The de-SPAC process is when things start looking a little more like a typical IPO. Shift had a "three-week roadshow, where we met with a broad spectrum of investors," Arison said. "Some of those are people who had initially bought into the IPO of the SPAC … that's when you potentially have a chance to convince some of those to stay with you." Shift faced the added problem of merging with a SPAC that was designed to find insurance companies. But that didn't cause problems, Cohen said. "We've always been hugely opportunistic," he said, and the SPAC's investors knew that, trusting Cohen to go for the best opportunity even if it didn't fit the original mission statement. Ultimately, nobody who bought into the SPAC at IPO asked for their money back.
The roadshow is also a chance to meet with new investors who might be interested in buying into the SPAC for the long term. But there's also another audience to consider: "A massively critical piece here is analyst coverage," Arison said. It's crucial to being public, he argued, because it can put upwards pressure on the stock price. Shift duly spent some of the summer speaking directly with analysts, as well, explaining the company to them.
Eventually, though, the SPAC process just … ends. Old investors leave, new investors join, and one day the SPAC's ticker switches over to the ticker of the new company. Though even that can be complicated: Russell said an "administrative delay" with the ticker swap delayed Shift going public by a day.
SPAC to the future?
Having now been through the process, everyone we spoke to had thoughts on whether SPACs are the future.
When asked if SPACs will become part of tech's financial playbook, Russell said: "I think it can. I'm not certain that it will." A lot of it, he thinks, comes down to how future SPACs perform. "If it's used well, it will become more popular and it will get a good reputation. If it's not used well … it could go the other way," he said. Arison is particularly concerned about the prospect of the latter. "One of the things I worry about with this proliferation of a bunch of people raising SPACs is that they don't actually know what they're doing, in terms of the de-SPAC process," he said. The proliferation is changing the way SPACs work, though. "It'll give leverage to the companies to negotiate better and better terms," Maltz said. That might not necessarily be in terms of the fee, or "promote" that the SPAC gets, which is often "a rounding error for a good company," Cohen said.

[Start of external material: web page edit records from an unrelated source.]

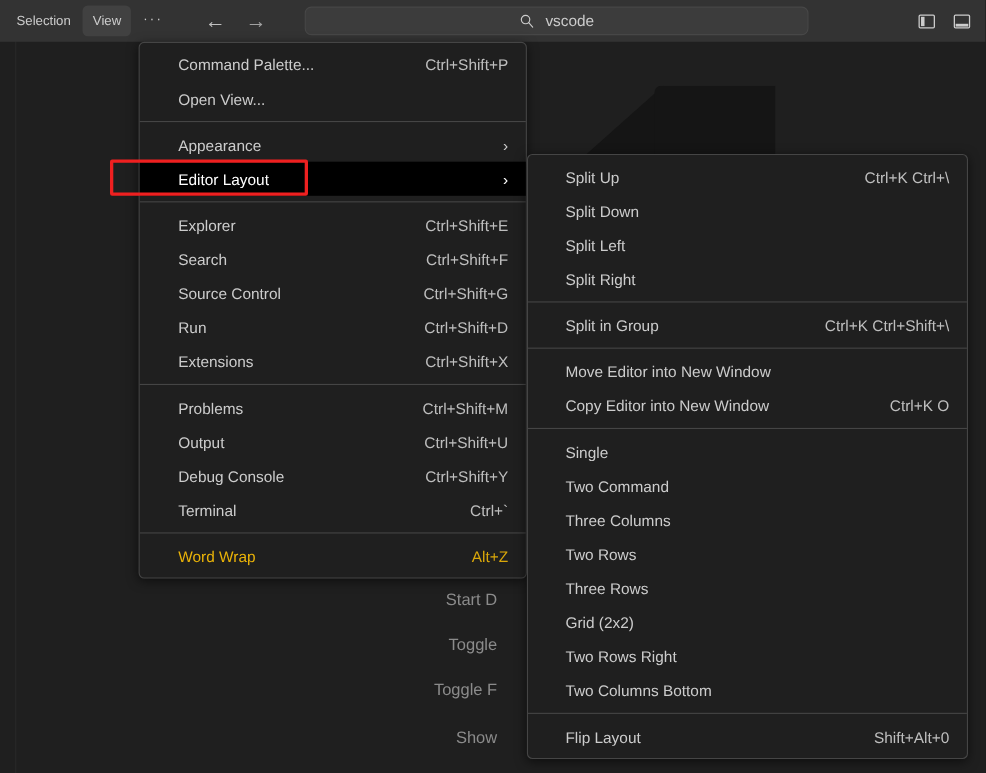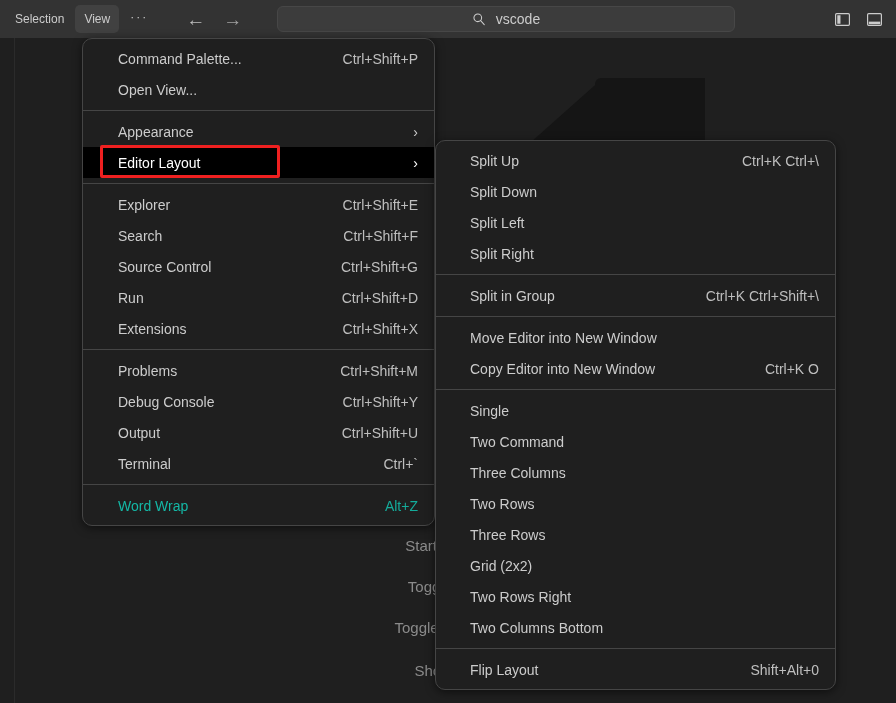--- a/index.html
+++ b/index.html
@@ -150,25 +150,26 @@
     justify-content: center;
     border-radius: 5px;
     cursor: default;
   }
 
   
   .menu {
     position: absolute;
     background: #1f1f1f;
     border: 1px solid #454545;
-    border-radius: 10px;
+    border-radius: 5px;
     box-shadow: 0 2px 10px rgba(0,0,0,.55);
     padding: 4px 0;
     box-sizing: border-box;
     z-index: 20;
+    margin-left: 44px;
   }
   #view-menu {
     left: 82px;
     top: 38px;
     width: 353px;
   }
   #editor-layout-submenu {
     left: 435px;
     top: 140px;
     width: 401px;
@@ -200,21 +201,21 @@
   }
   .menu-row .m-chevron {
     flex: 0 0 auto;
     font-size: 14px;
     color: #cccccc;
     padding-left: 20px;
     padding-right: 4px;
   }
   .menu-row.disabled .m-label,
   .menu-row.disabled .m-key {
-    color: #14b8a6;
+    color: #eab308;
   }
   .menu-row.selected {
     background: #000000;
   }
   .menu-row.selected .m-label,
   .menu-row.selected .m-key,
   .menu-row.selected .m-chevron {
     color: #ffffff;
   }
   .menu-sep {
@@ -331,26 +332,26 @@
     <div class="menu-row">
       <span class="m-label">Extensions</span>
       <span class="m-key">Ctrl+Shift+X</span>
     </div>
     <div class="menu-sep"></div>
     <div class="menu-row">
       <span class="m-label">Problems</span>
       <span class="m-key">Ctrl+Shift+M</span>
     </div>
     <div class="menu-row">
+      <span class="m-label">Output</span>
+      <span class="m-key">Ctrl+Shift+U</span>
+    </div>
+    <div class="menu-row">
       <span class="m-label">Debug Console</span>
       <span class="m-key">Ctrl+Shift+Y</span>
-    </div>
-    <div class="menu-row">
-      <span class="m-label">Output</span>
-      <span class="m-key">Ctrl+Shift+U</span>
     </div>
     <div class="menu-row">
       <span class="m-label">Terminal</span>
       <span class="m-key">Ctrl+`</span>
     </div>
     <div class="menu-sep"></div>
     <div class="menu-row disabled">
       <span class="m-label">Word Wrap</span>
       <span class="m-key">Alt+Z</span>
     </div>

But sponsors may increasingly have to put in more capital during the PIPE or de-SPAC process, he thinks. "Those sponsors who are great but under-resourced are going to have a much harder time finding a company," he said.
In all likelihood, SPACs will neither be the future for everyone, nor will they be consigned to the trash can of defunct financial inventions. If going public is like going to a restaurant, Maltz said, SPACs are simply a new item on the menu. You just have to be prepared for what your decision entails.